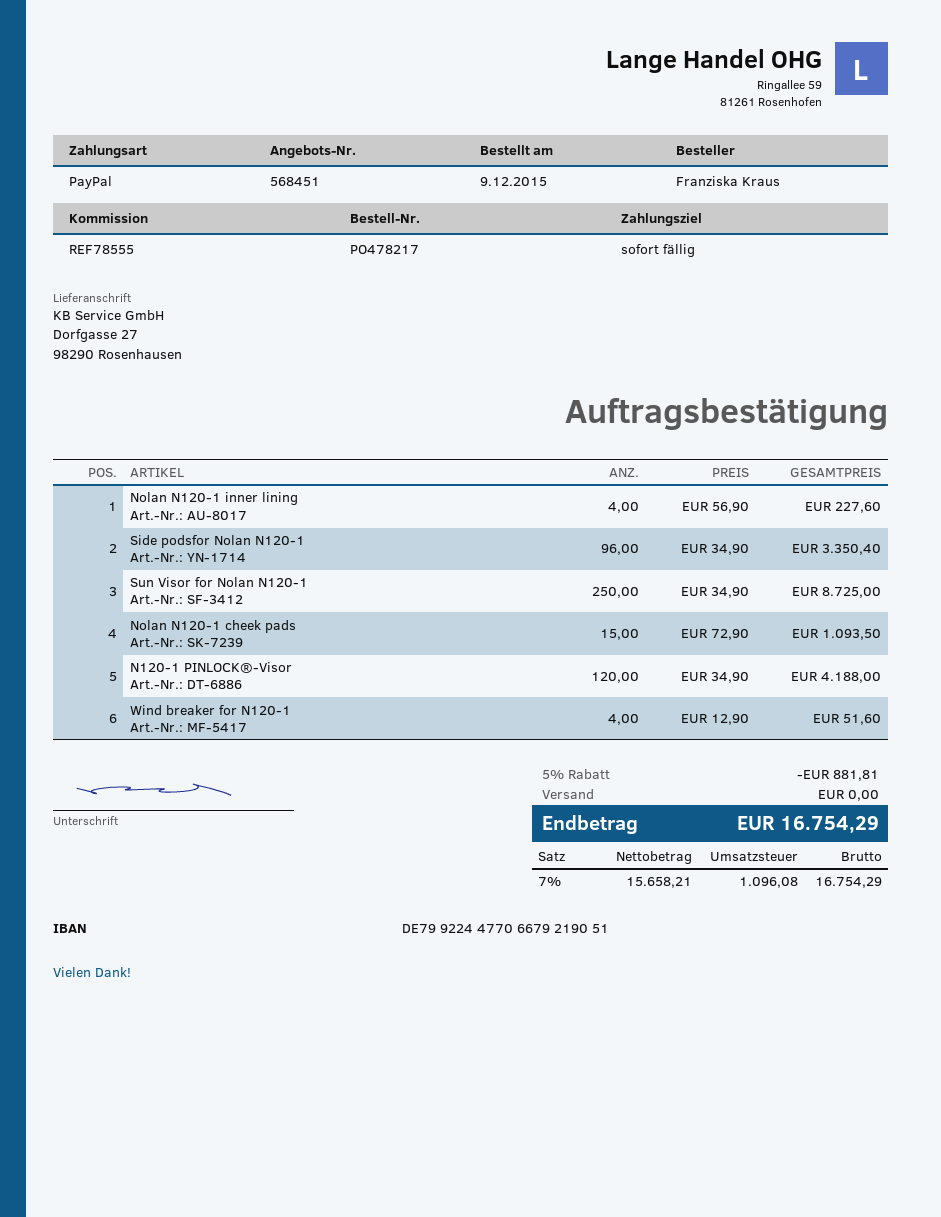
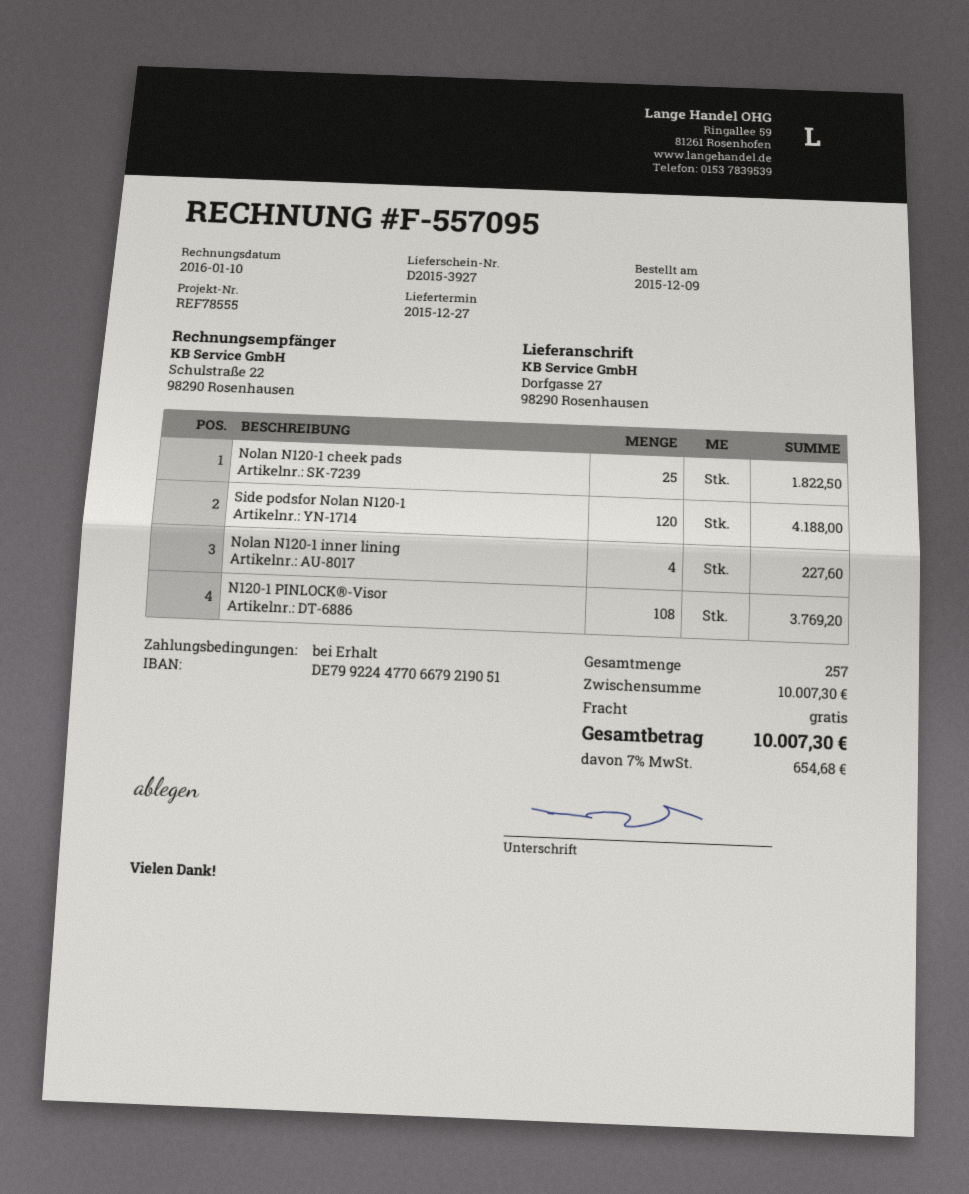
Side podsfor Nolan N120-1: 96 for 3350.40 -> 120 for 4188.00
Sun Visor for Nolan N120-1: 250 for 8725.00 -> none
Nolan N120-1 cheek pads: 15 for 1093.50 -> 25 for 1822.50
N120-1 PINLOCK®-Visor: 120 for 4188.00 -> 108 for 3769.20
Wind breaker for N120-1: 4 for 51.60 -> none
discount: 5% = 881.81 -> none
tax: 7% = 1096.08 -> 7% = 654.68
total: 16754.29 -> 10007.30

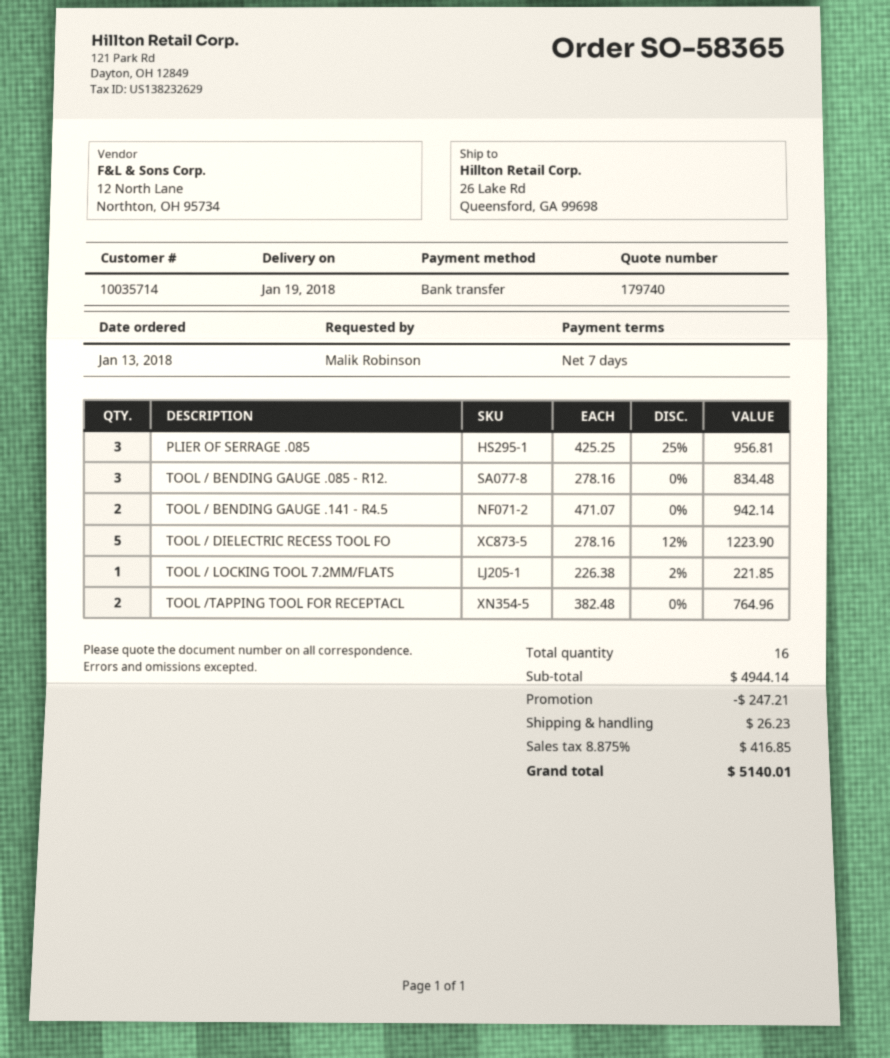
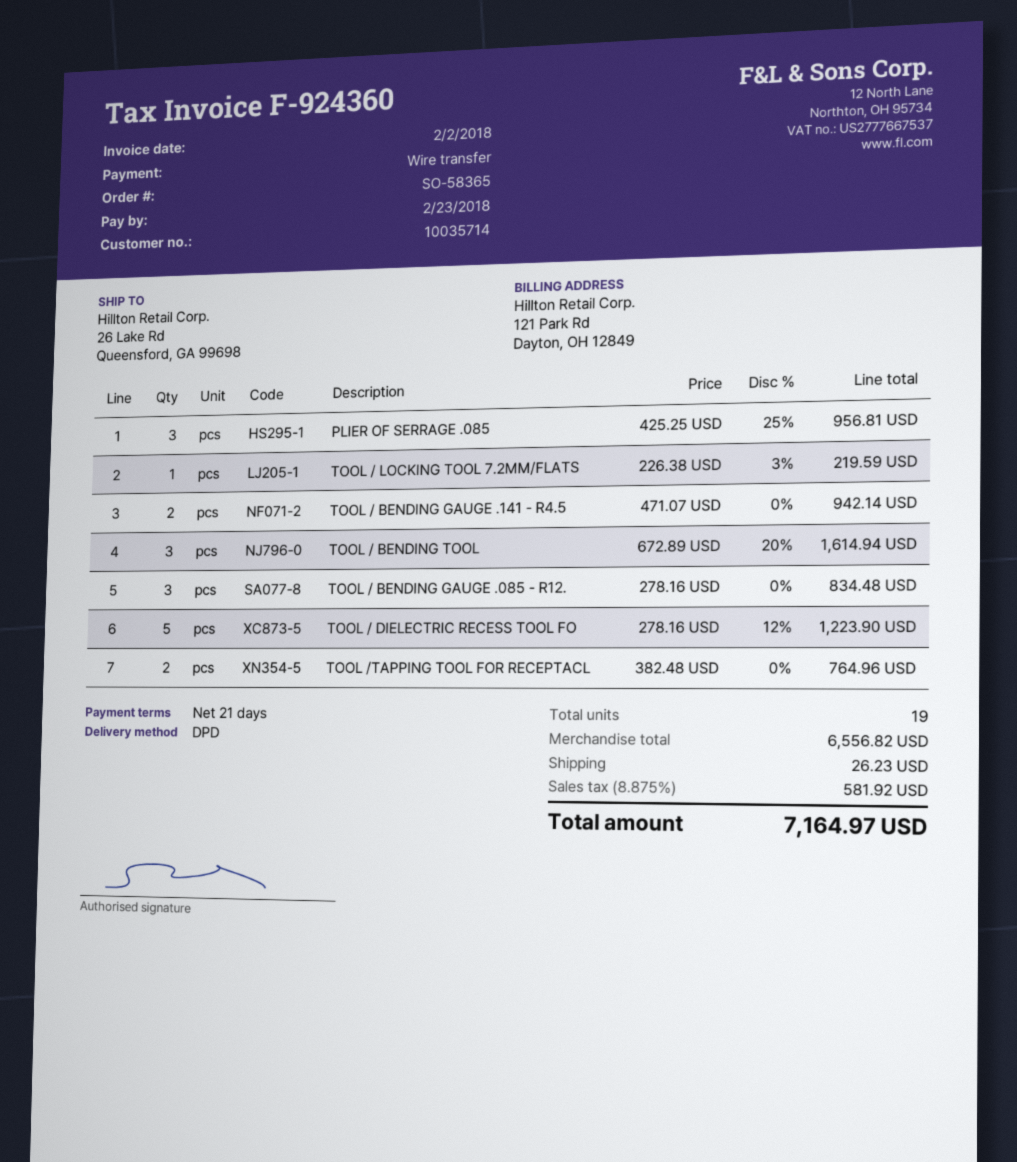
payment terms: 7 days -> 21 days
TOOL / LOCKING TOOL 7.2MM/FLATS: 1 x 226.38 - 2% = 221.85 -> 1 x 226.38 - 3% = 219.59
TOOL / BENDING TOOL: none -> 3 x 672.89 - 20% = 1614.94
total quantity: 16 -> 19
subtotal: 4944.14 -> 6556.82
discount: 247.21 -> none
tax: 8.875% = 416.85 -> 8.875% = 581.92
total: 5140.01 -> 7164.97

:::::

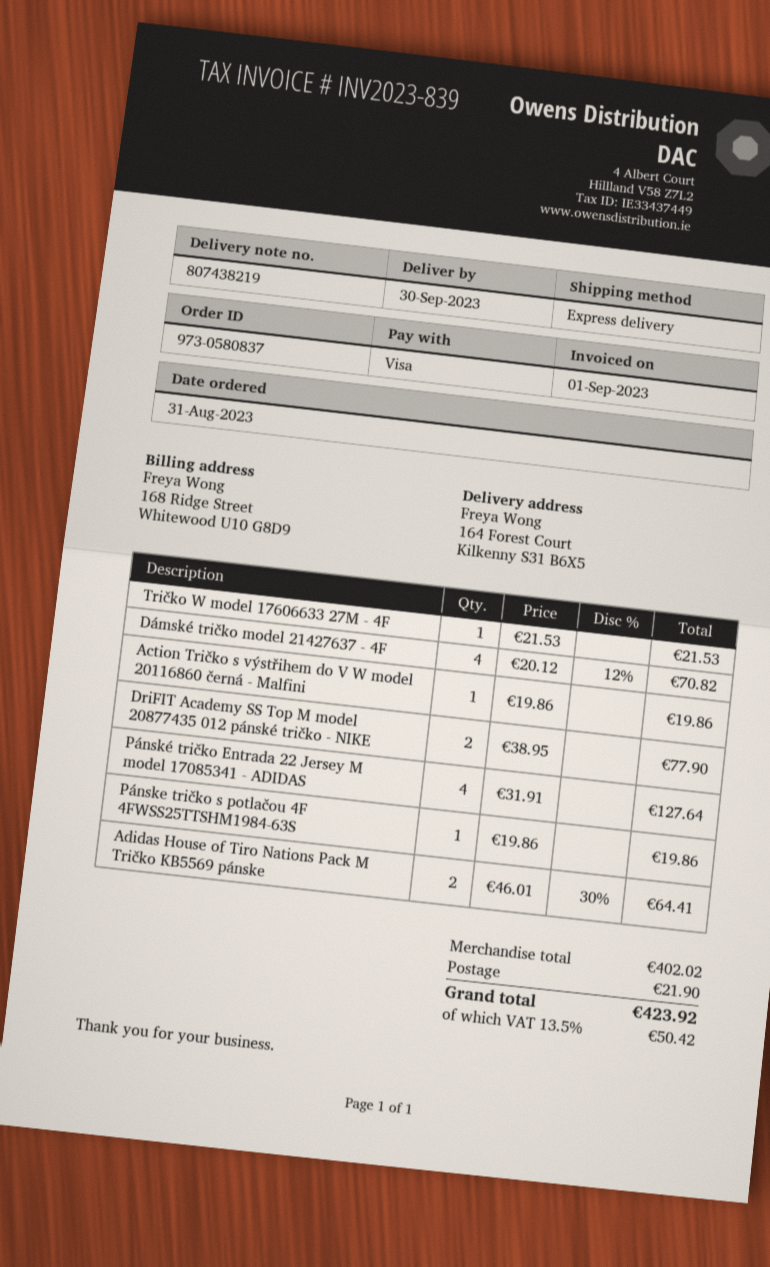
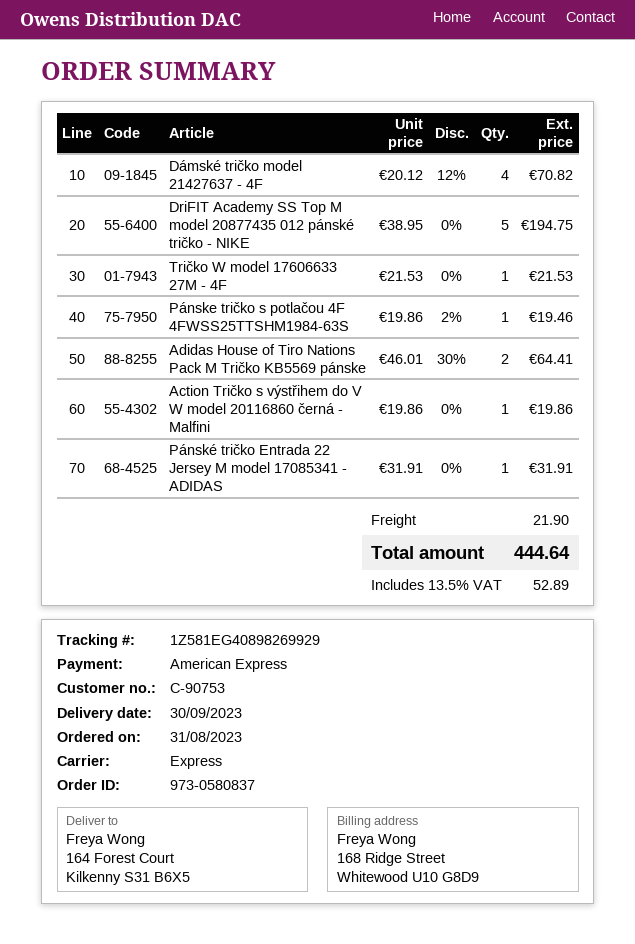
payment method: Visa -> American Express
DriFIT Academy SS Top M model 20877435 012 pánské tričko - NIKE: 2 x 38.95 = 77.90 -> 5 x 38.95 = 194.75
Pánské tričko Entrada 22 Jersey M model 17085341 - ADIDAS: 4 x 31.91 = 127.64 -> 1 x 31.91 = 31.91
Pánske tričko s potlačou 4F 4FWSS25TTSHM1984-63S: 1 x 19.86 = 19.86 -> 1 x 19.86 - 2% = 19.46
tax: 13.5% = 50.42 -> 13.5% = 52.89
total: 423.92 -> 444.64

:::::

# Instructions for the task
Which lines in the listing above include the string "model"? Copy each of them.

# Exercise solution
DriFIT Academy SS Top M model 20877435 012 pánské tričko - NIKE: 2 x 38.95 = 77.90 -> 5 x 38.95 = 194.75
Pánské tričko Entrada 22 Jersey M model 17085341 - ADIDAS: 4 x 31.91 = 127.64 -> 1 x 31.91 = 31.91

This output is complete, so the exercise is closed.